- TASK DESCRIPTION: Check every line of the data for the word "reading", and copy those that have it.
[[ DATA SECTION, beginning ]]
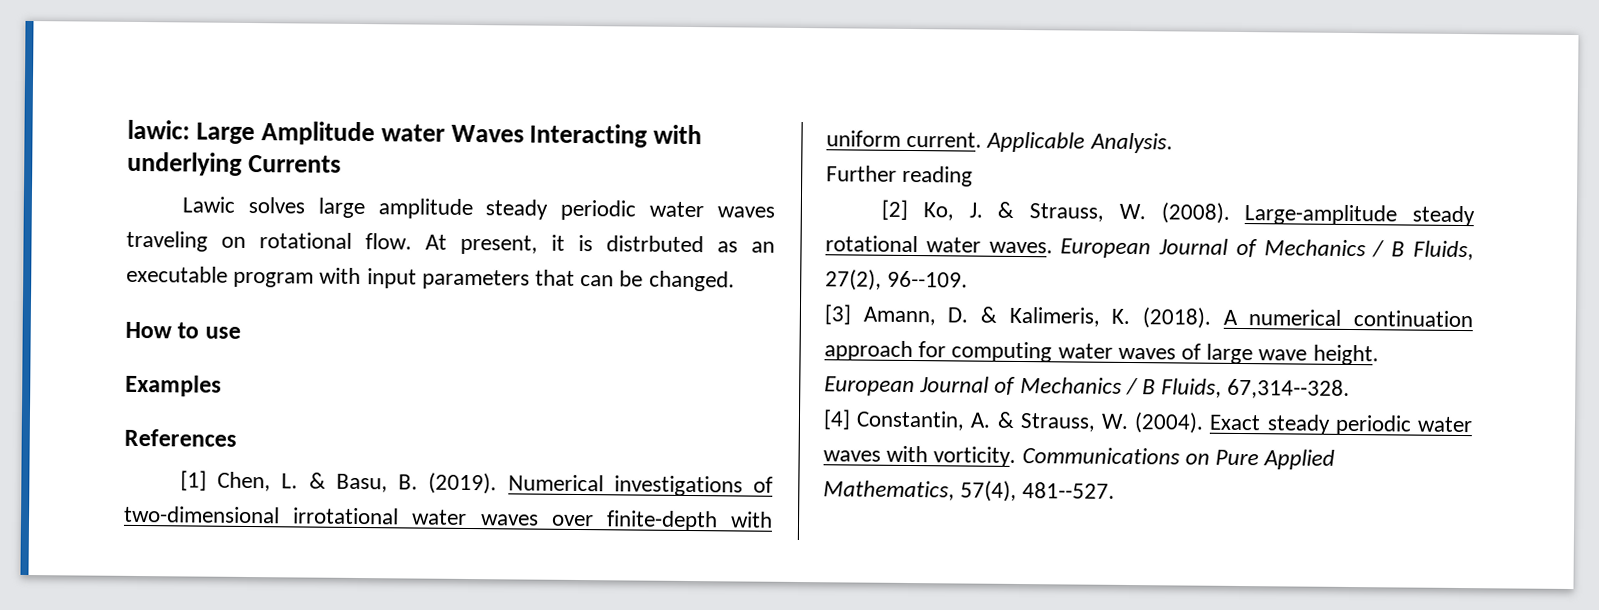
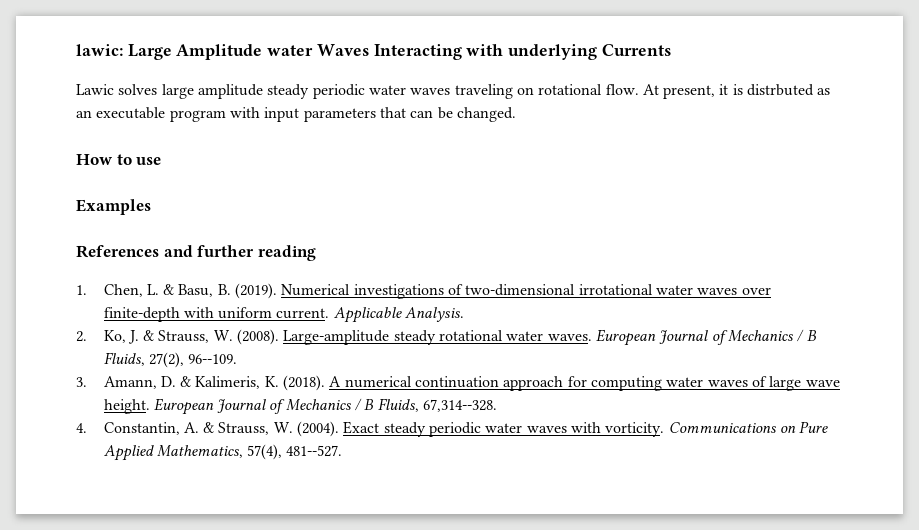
[179,470,207,491] // [1] -> [163,245,316,261] [76,285,87,295] and further reading // 1.
[826,165,974,187] [880,199,908,220] Further reading // [2] -> [76,331,87,342] 2.
[824,304,852,325] [3] -> [76,377,87,387] 3.
[823,409,851,430] [4] -> [76,423,87,433] 4.

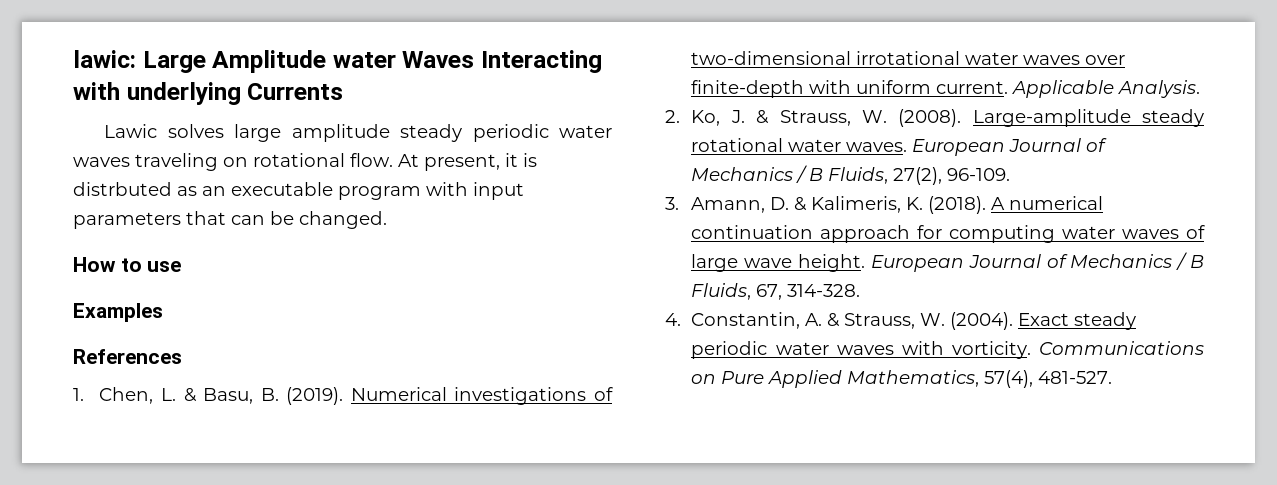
[163,245,316,261] and further reading -> (182, 356) none
[188,354,238,364] 96--109. -> [947,168,1011,181] 96-109.
[423,399,498,412] 67,314--328. -> [756,284,861,300] 67, 314-328.
[286,445,343,457] 481--527. -> [1038,371,1113,384] 481-527.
[[ DATA SECTION, end ]]
- TASK RESULT:
[179,470,207,491] // [1] -> [163,245,316,261] [76,285,87,295] and further reading // 1.
[826,165,974,187] [880,199,908,220] Further reading // [2] -> [76,331,87,342] 2.
[163,245,316,261] and further reading -> (182, 356) none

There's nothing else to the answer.